(Source records)

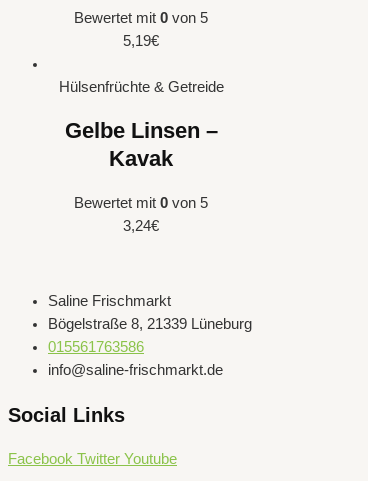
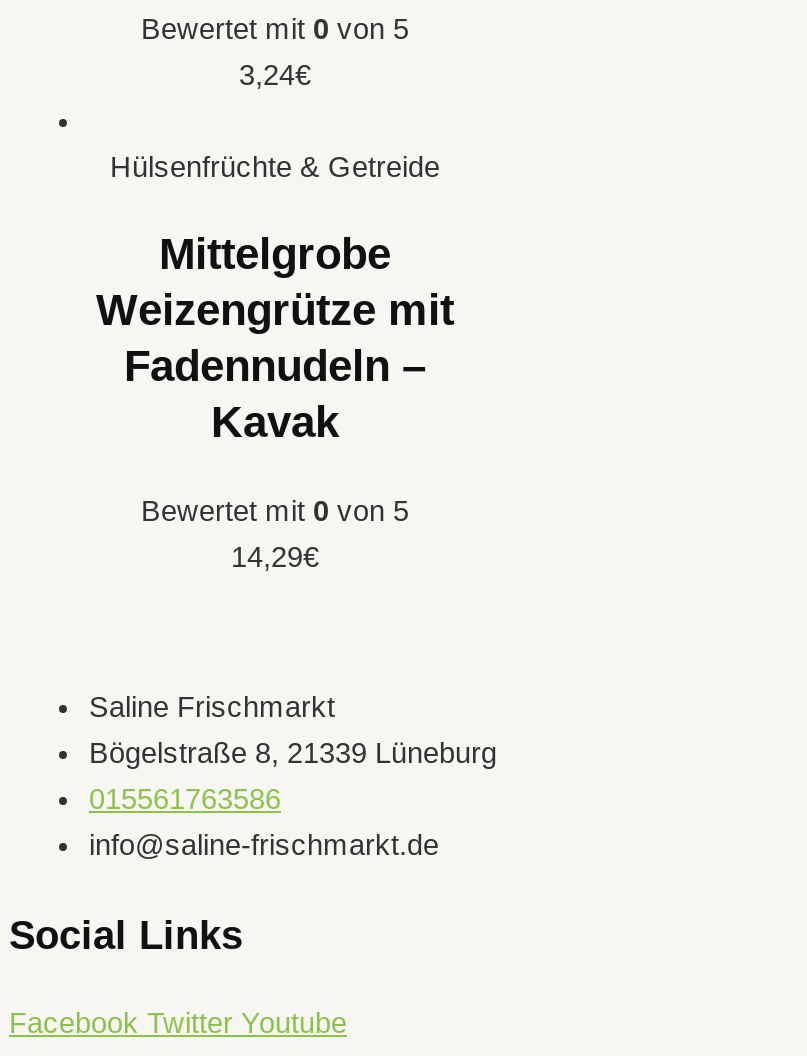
- 5,19€
+ 3,24€

- Gelbe Linsen –
+ Mittelgrobe
+ Weizengrütze mit
+ Fadennudeln –

- 3,24€
+ 14,29€
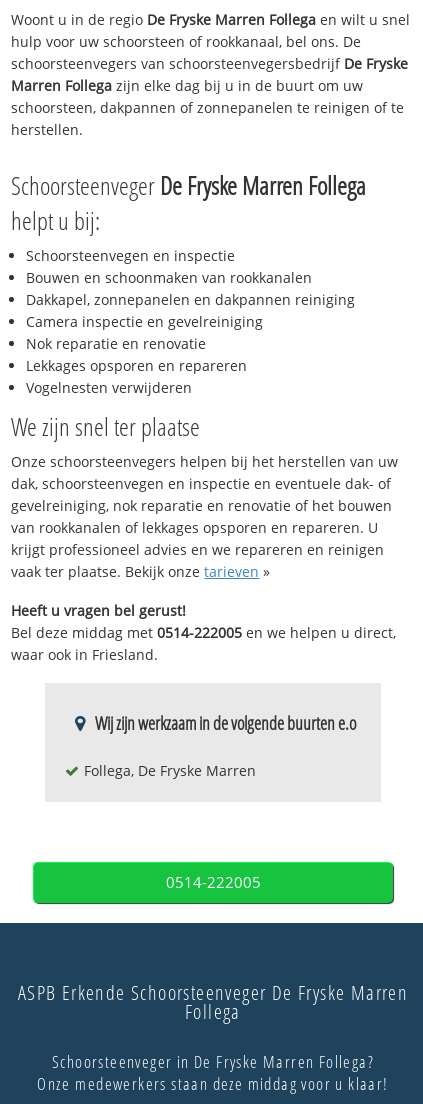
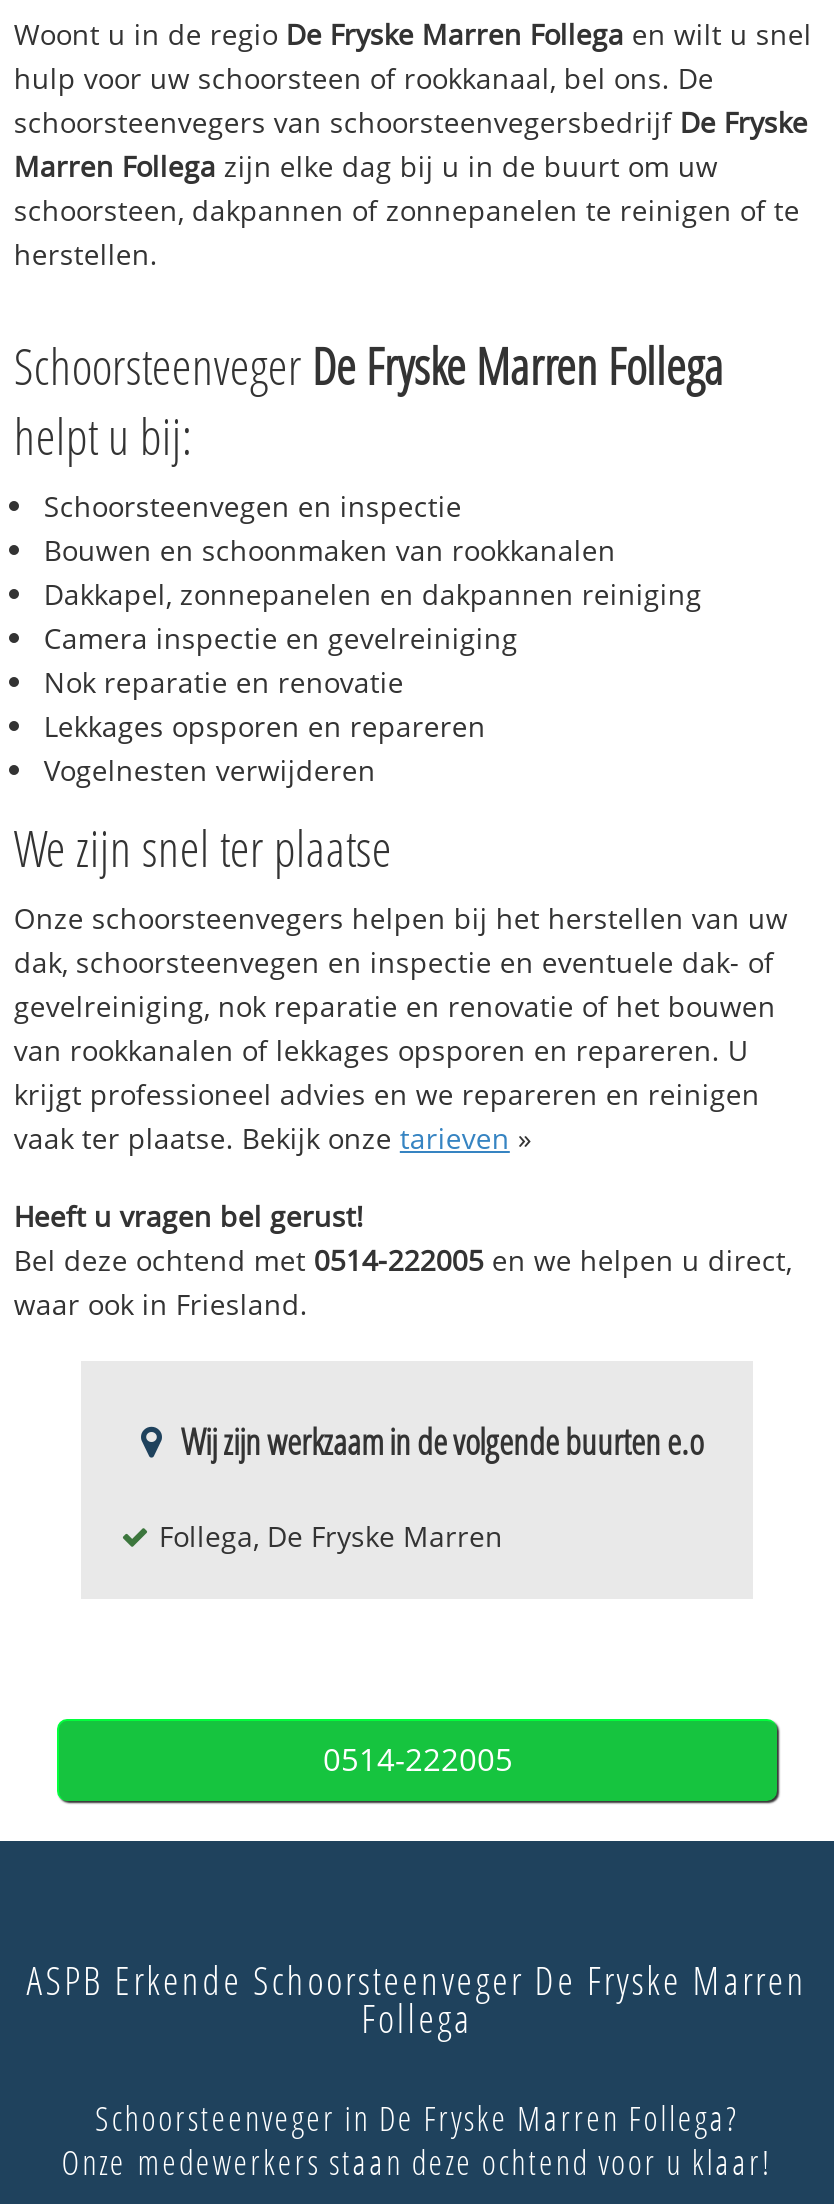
- Bel deze middag met 0514-222005 en we helpen u direct,
+ Bel deze ochtend met 0514-222005 en we helpen u direct,

- Onze medewerkers staan deze middag voor u klaar!
+ Onze medewerkers staan deze ochtend voor u klaar!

(End Source records)

## Your assignment
Which lines of the data include "medewerkers"? Copy each of them.

## The completed task
- Onze medewerkers staan deze middag voor u klaar!
+ Onze medewerkers staan deze ochtend voor u klaar!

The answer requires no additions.